▸ Required work:
Quote the data below in full, please, without altering anything.

(Working data)

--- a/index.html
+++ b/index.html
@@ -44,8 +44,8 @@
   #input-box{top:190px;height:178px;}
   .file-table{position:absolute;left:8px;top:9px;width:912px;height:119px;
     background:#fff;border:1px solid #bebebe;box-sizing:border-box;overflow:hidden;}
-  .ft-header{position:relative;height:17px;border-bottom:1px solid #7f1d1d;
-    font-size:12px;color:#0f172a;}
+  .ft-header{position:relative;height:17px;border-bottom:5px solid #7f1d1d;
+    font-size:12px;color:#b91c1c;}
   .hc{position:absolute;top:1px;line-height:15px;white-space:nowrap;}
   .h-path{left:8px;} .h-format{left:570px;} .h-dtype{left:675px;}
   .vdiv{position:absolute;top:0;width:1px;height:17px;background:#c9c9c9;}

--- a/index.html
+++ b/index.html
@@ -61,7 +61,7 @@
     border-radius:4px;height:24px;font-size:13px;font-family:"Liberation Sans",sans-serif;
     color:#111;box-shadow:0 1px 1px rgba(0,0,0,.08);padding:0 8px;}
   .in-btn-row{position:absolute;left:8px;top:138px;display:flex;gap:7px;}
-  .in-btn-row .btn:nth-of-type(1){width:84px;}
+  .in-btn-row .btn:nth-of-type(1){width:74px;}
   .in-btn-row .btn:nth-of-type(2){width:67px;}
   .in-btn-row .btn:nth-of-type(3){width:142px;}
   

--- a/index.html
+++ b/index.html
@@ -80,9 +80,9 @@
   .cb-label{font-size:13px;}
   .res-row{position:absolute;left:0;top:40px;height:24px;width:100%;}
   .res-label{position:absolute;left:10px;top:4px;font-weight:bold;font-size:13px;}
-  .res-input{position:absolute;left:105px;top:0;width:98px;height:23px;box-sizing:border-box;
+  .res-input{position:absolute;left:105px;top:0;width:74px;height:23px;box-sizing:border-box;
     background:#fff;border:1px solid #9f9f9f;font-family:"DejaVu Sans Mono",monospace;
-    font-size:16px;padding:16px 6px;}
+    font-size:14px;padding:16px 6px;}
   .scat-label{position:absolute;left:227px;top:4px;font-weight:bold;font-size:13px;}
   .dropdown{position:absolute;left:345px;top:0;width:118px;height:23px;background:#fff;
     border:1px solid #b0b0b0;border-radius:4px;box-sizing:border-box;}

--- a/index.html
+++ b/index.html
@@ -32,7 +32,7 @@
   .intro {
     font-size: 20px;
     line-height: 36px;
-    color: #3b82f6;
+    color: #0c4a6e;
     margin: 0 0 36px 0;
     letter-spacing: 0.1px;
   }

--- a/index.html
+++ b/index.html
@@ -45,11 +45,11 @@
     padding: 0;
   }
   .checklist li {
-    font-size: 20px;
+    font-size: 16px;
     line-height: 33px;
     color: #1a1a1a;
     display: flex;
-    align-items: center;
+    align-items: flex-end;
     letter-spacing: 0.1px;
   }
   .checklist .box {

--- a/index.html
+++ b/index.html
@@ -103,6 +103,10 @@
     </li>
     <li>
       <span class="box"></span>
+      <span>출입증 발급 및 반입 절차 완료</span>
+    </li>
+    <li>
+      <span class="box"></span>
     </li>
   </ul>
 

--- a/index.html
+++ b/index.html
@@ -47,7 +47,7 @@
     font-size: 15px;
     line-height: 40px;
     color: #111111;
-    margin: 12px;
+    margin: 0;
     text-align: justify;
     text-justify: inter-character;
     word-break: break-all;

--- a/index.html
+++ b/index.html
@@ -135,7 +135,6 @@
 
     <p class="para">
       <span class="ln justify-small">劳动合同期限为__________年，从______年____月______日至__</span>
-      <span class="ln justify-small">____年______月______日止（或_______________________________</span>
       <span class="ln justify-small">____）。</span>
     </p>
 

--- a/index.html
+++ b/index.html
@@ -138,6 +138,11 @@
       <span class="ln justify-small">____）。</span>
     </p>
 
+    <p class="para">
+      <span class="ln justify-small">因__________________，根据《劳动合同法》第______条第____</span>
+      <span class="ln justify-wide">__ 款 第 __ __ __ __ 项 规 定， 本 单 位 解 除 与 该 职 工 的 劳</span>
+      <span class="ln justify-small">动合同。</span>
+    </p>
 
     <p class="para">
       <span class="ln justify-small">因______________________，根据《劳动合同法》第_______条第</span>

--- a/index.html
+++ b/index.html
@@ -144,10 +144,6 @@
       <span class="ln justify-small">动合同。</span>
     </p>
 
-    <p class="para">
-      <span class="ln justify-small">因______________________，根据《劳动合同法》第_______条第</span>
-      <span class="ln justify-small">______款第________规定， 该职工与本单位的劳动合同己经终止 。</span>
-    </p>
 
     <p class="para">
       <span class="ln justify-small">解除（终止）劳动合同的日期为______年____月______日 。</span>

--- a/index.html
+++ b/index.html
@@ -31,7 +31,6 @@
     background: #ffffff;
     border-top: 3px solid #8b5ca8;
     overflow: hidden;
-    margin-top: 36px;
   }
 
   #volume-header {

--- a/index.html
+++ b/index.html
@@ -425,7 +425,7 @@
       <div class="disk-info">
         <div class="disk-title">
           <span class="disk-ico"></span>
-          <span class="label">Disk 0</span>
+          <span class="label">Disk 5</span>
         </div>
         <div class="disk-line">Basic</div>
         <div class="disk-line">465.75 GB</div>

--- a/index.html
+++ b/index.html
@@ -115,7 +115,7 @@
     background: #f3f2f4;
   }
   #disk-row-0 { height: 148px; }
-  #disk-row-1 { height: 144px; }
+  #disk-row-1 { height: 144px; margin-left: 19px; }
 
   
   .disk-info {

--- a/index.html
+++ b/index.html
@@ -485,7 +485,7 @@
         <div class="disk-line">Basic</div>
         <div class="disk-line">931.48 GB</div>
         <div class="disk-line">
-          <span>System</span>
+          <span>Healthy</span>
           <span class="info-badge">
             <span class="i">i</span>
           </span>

(End Working data)

▸ Solution to this task:
--- a/index.html
+++ b/index.html
@@ -44,8 +44,8 @@
   #input-box{top:190px;height:178px;}
   .file-table{position:absolute;left:8px;top:9px;width:912px;height:119px;
     background:#fff;border:1px solid #bebebe;box-sizing:border-box;overflow:hidden;}
-  .ft-header{position:relative;height:17px;border-bottom:1px solid #7f1d1d;
-    font-size:12px;color:#0f172a;}
+  .ft-header{position:relative;height:17px;border-bottom:5px solid #7f1d1d;
+    font-size:12px;color:#b91c1c;}
   .hc{position:absolute;top:1px;line-height:15px;white-space:nowrap;}
   .h-path{left:8px;} .h-format{left:570px;} .h-dtype{left:675px;}
   .vdiv{position:absolute;top:0;width:1px;height:17px;background:#c9c9c9;}

--- a/index.html
+++ b/index.html
@@ -61,7 +61,7 @@
     border-radius:4px;height:24px;font-size:13px;font-family:"Liberation Sans",sans-serif;
     color:#111;box-shadow:0 1px 1px rgba(0,0,0,.08);padding:0 8px;}
   .in-btn-row{position:absolute;left:8px;top:138px;display:flex;gap:7px;}
-  .in-btn-row .btn:nth-of-type(1){width:84px;}
+  .in-btn-row .btn:nth-of-type(1){width:74px;}
   .in-btn-row .btn:nth-of-type(2){width:67px;}
   .in-btn-row .btn:nth-of-type(3){width:142px;}
   

--- a/index.html
+++ b/index.html
@@ -80,9 +80,9 @@
   .cb-label{font-size:13px;}
   .res-row{position:absolute;left:0;top:40px;height:24px;width:100%;}
   .res-label{position:absolute;left:10px;top:4px;font-weight:bold;font-size:13px;}
-  .res-input{position:absolute;left:105px;top:0;width:98px;height:23px;box-sizing:border-box;
+  .res-input{position:absolute;left:105px;top:0;width:74px;height:23px;box-sizing:border-box;
     background:#fff;border:1px solid #9f9f9f;font-family:"DejaVu Sans Mono",monospace;
-    font-size:16px;padding:16px 6px;}
+    font-size:14px;padding:16px 6px;}
   .scat-label{position:absolute;left:227px;top:4px;font-weight:bold;font-size:13px;}
   .dropdown{position:absolute;left:345px;top:0;width:118px;height:23px;background:#fff;
     border:1px solid #b0b0b0;border-radius:4px;box-sizing:border-box;}

--- a/index.html
+++ b/index.html
@@ -32,7 +32,7 @@
   .intro {
     font-size: 20px;
     line-height: 36px;
-    color: #3b82f6;
+    color: #0c4a6e;
     margin: 0 0 36px 0;
     letter-spacing: 0.1px;
   }

--- a/index.html
+++ b/index.html
@@ -45,11 +45,11 @@
     padding: 0;
   }
   .checklist li {
-    font-size: 20px;
+    font-size: 16px;
     line-height: 33px;
     color: #1a1a1a;
     display: flex;
-    align-items: center;
+    align-items: flex-end;
     letter-spacing: 0.1px;
   }
   .checklist .box {

--- a/index.html
+++ b/index.html
@@ -103,6 +103,10 @@
     </li>
     <li>
       <span class="box"></span>
+      <span>출입증 발급 및 반입 절차 완료</span>
+    </li>
+    <li>
+      <span class="box"></span>
     </li>
   </ul>
 

--- a/index.html
+++ b/index.html
@@ -47,7 +47,7 @@
     font-size: 15px;
     line-height: 40px;
     color: #111111;
-    margin: 12px;
+    margin: 0;
     text-align: justify;
     text-justify: inter-character;
     word-break: break-all;

--- a/index.html
+++ b/index.html
@@ -135,7 +135,6 @@
 
     <p class="para">
       <span class="ln justify-small">劳动合同期限为__________年，从______年____月______日至__</span>
-      <span class="ln justify-small">____年______月______日止（或_______________________________</span>
       <span class="ln justify-small">____）。</span>
     </p>
 

--- a/index.html
+++ b/index.html
@@ -138,6 +138,11 @@
       <span class="ln justify-small">____）。</span>
     </p>
 
+    <p class="para">
+      <span class="ln justify-small">因__________________，根据《劳动合同法》第______条第____</span>
+      <span class="ln justify-wide">__ 款 第 __ __ __ __ 项 规 定， 本 单 位 解 除 与 该 职 工 的 劳</span>
+      <span class="ln justify-small">动合同。</span>
+    </p>
 
     <p class="para">
       <span class="ln justify-small">因______________________，根据《劳动合同法》第_______条第</span>

--- a/index.html
+++ b/index.html
@@ -144,10 +144,6 @@
       <span class="ln justify-small">动合同。</span>
     </p>
 
-    <p class="para">
-      <span class="ln justify-small">因______________________，根据《劳动合同法》第_______条第</span>
-      <span class="ln justify-small">______款第________规定， 该职工与本单位的劳动合同己经终止 。</span>
-    </p>
 
     <p class="para">
       <span class="ln justify-small">解除（终止）劳动合同的日期为______年____月______日 。</span>

--- a/index.html
+++ b/index.html
@@ -31,7 +31,6 @@
     background: #ffffff;
     border-top: 3px solid #8b5ca8;
     overflow: hidden;
-    margin-top: 36px;
   }
 
   #volume-header {

--- a/index.html
+++ b/index.html
@@ -425,7 +425,7 @@
       <div class="disk-info">
         <div class="disk-title">
           <span class="disk-ico"></span>
-          <span class="label">Disk 0</span>
+          <span class="label">Disk 5</span>
         </div>
         <div class="disk-line">Basic</div>
         <div class="disk-line">465.75 GB</div>

--- a/index.html
+++ b/index.html
@@ -115,7 +115,7 @@
     background: #f3f2f4;
   }
   #disk-row-0 { height: 148px; }
-  #disk-row-1 { height: 144px; }
+  #disk-row-1 { height: 144px; margin-left: 19px; }
 
   
   .disk-info {

--- a/index.html
+++ b/index.html
@@ -485,7 +485,7 @@
         <div class="disk-line">Basic</div>
         <div class="disk-line">931.48 GB</div>
         <div class="disk-line">
-          <span>System</span>
+          <span>Healthy</span>
           <span class="info-badge">
             <span class="i">i</span>
           </span>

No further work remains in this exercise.